**YOUR TASK**. Pick each line containing "looks" out of the records.

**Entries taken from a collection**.
▼
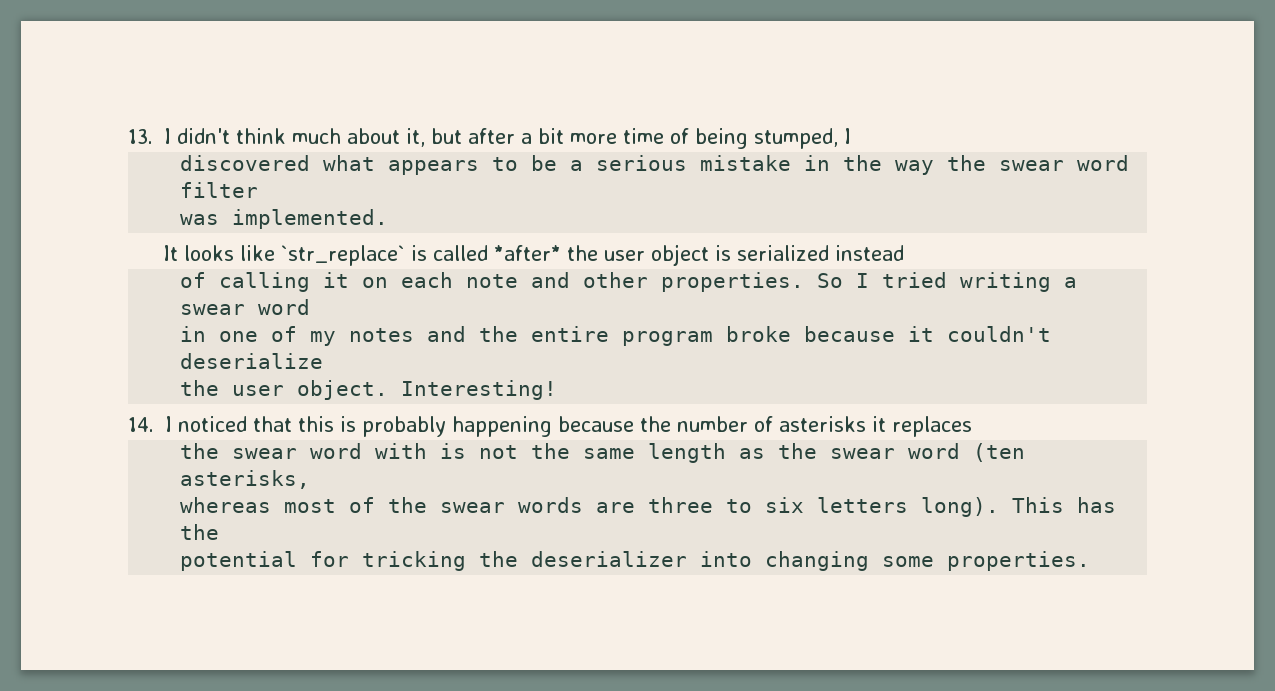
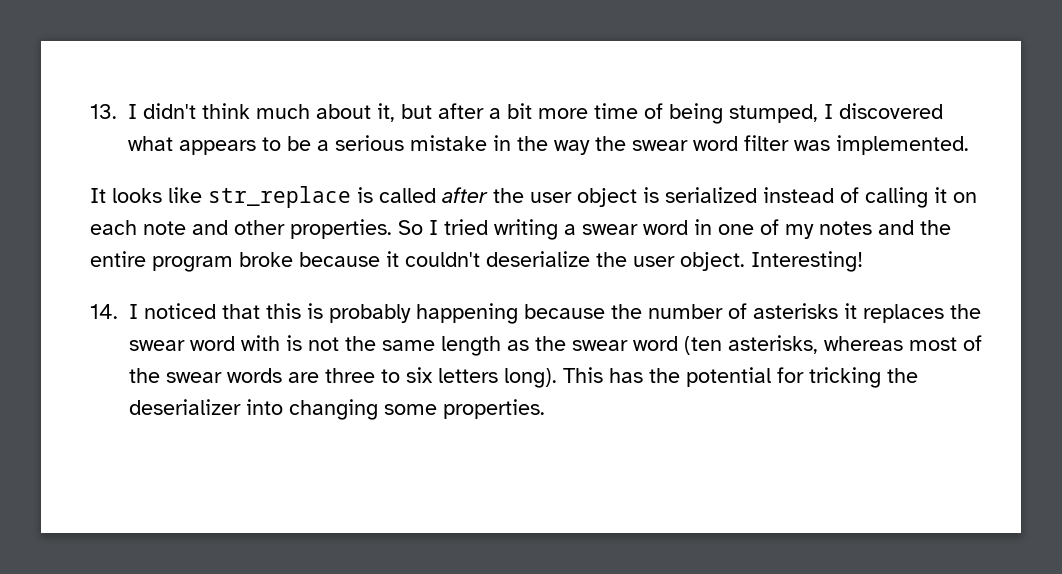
- 13. I didn't think much about it, but after a bit more time of being stumped, I
- discovered what appears to be a serious mistake in the way the swear word filter
- was implemented.
+ 13. I didn't think much about it, but after a bit more time of being stumped, I discovered what appears to be a serious mistake in the way the swear word filter was implemented.
- It looks like `str_replace` is called *after* the user object is serialized instead
- of calling it on each note and other properties.
+ It looks like str_replace is called after the user object is serialized instead of calling it on each note and other properties.
- So I tried writing a swear word
- in one of my notes and the entire program broke because it couldn't deserialize
- the user object.
+ So I tried writing a swear word in one of my notes and the entire program broke because it couldn't deserialize the user object.
- 14. I noticed that this is probably happening because the number of asterisks it replaces
- the swear word with is not the same length as the swear word (ten asterisks,
- whereas most of the swear words are three to six letters long).
+ 14. I noticed that this is probably happening because the number of asterisks it replaces the swear word with is not the same length as the swear word (ten asterisks, whereas most of the swear words are three to six letters long).
- This has the
- potential for tricking the deserializer into changing some properties.
+ This has the potential for tricking the deserializer into changing some properties.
▲
**EXERCISE SOLUTION**.
- It looks like `str_replace` is called *after* the user object is serialized instead
+ It looks like str_replace is called after the user object is serialized instead of calling it on each note and other properties.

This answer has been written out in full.